------ Given information ------
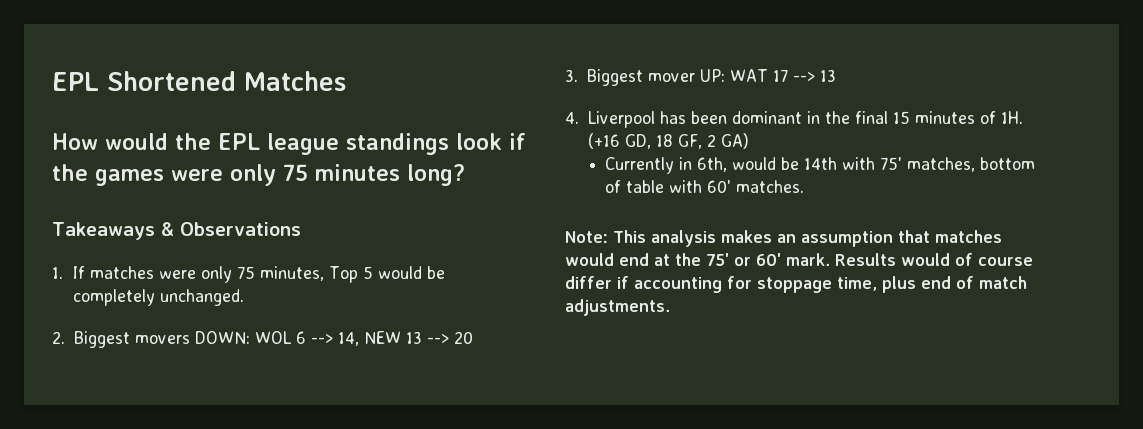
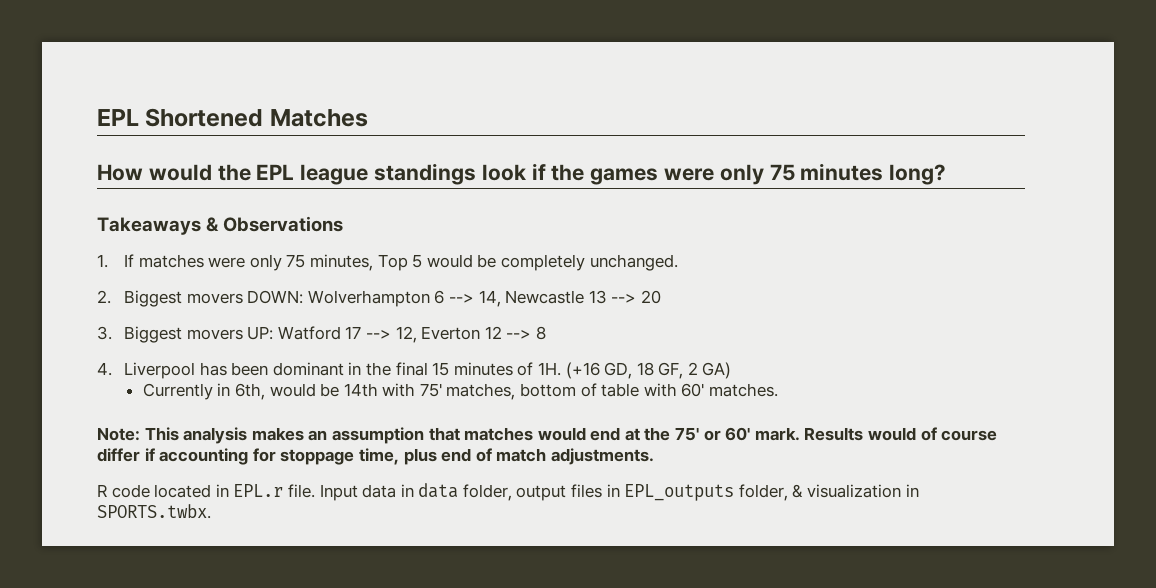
- 2. Biggest movers DOWN: WOL 6 --> 14, NEW 13 --> 20
+ 2. Biggest movers DOWN: Wolverhampton 6 --> 14, Newcastle 13 --> 20
- 3. Biggest mover UP: WAT 17 --> 13
+ 3. Biggest movers UP: Watford 17 --> 12, Everton 12 --> 8
+ R code located in EPL.r file. Input data in data folder, output files in EPL_outputs folder, & visualization in SPORTS.twbx.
------
- Task:
What lines hold the string "movers"? Pick them out of the data.

- Written answer:
- 2. Biggest movers DOWN: WOL 6 --> 14, NEW 13 --> 20
+ 2. Biggest movers DOWN: Wolverhampton 6 --> 14, Newcastle 13 --> 20
+ 3. Biggest movers UP: Watford 17 --> 12, Everton 12 --> 8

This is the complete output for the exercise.